We will always be friends, we said,
probably half meaning it at the time.
How many times have we said that
or somthing akin to it, knowing
that the promise to call, to stay
in close touch, was at best
half meant and almost certain
not to come to any reality.

I have a catalog of friends, who
I told I would never give up, distance
notwithstanding, we all do, and mine
is replete with both good and bad
intentions, each and every one a failure.

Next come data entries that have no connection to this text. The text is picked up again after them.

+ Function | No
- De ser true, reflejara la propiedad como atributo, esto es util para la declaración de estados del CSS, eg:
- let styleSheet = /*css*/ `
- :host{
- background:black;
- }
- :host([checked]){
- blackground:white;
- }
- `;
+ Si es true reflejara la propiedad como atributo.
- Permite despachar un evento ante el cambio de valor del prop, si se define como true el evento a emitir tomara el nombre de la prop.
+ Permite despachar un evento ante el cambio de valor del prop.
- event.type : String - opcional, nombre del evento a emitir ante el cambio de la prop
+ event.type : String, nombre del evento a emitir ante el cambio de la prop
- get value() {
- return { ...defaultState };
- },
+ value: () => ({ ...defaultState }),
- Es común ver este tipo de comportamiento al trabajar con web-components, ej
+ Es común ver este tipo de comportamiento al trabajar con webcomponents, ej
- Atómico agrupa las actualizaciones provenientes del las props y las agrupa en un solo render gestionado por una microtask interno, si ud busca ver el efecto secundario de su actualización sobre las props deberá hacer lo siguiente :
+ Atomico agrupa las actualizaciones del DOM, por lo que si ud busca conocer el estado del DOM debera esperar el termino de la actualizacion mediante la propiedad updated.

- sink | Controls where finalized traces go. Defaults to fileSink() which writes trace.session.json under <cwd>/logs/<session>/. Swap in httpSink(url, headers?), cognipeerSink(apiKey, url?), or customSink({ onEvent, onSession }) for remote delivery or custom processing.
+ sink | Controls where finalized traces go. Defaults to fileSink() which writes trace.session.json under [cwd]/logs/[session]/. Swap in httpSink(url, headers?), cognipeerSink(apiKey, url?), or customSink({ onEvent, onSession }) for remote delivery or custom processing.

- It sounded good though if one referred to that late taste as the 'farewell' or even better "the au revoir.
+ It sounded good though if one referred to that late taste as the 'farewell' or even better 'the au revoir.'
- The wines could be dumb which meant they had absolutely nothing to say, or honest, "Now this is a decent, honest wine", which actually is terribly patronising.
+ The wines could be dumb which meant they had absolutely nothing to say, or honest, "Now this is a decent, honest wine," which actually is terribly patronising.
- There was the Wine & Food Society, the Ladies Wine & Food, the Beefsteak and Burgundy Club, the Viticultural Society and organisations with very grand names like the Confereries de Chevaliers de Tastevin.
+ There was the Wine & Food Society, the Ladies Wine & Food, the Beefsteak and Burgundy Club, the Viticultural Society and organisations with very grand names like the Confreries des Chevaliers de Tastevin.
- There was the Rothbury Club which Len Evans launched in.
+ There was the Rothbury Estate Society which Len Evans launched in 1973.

I did not say this to my ex-wife
when we divorced, and I must say
that while I failed at the marriage,
or so she said, I did not ever fail
at not being friends after its end.

I’LL BE SEEING YOU

We live in a zoom world, one we never imagined, and one for which we will never be prepared. But it is our life now, friends and family reduced to pixels, voices disembodied.  They tell us this is the new normal, although what is normal about it is beyond logic and comprehension. We believe deeply that we are interconnected, curse when that connection is dropped by our technology. We cannot survive without our electrons and pixels, for that is where people exist. Every man is an island now, isolation is a perpetual state. And, hey, we should get together soon. I’ll send a meeting number and password.

MOVING

When we tell friends
and acquaintances that we
are moving up the coast,
they look at us quizzically.

We think they wonder why
we are leaving our friends,
a world we have come to know,
for a place so alien to us.

We tell them that was by far
the hardest part, letting go
of those we treasure, hoping
they will soon come to visit.

They laugh, nod, and say yes,
but what they meant was that
it is so quiet up there, boring,
and at that we nod and smile.

STEPPING

I know I should find a river
and just sit on its banks
and stare at the water flowing

I don’t have to step in it once
to know I couldn’t step in twice
if I wanted, so that problem’s solved.

And with dry feet, I can walk
along its banks with a bit more
jaunt in my step, which should

please the river, for I know that
it has long been watching me
as I frequently visit, and I would

like to think we are old friends,
at least that is what the lake
said during my last visit there.

ROADS

The problem with roads
is that they all must lead
somewhere, and if lucky, with
other theres along the way.

I prefer roads that have
no beginnings or ends,
that go where they will
and change direction on a whim.

On my roads you never
arrive late because there
is no point at which to arrive,
so you are always timely.

Friends laugh when I say this,
say such roads cannot exist
at least until I point out
that life is just such a road.

FLIP IT

It would be an anathema to him
if he were a Pope or held deeply felt
opinions about anything, but he does not.
He denies being vacillating, rather, he says,
he is just open to a multitude of views,
never mind, she replies, that he
can never make any important decision
except by mere chance or luck.
He says he prefers life this way,
for he is disinclined to alienate anyone.
She says his unwillingness to take
and hold a position has alienated her,
and she points out that he has no friends
and few who would call him a true acquaintance.
He debates arguing with her, but he knows
she is possibly right and arguing
would do nothing, and so she walks away
and he can only imagine what might have been.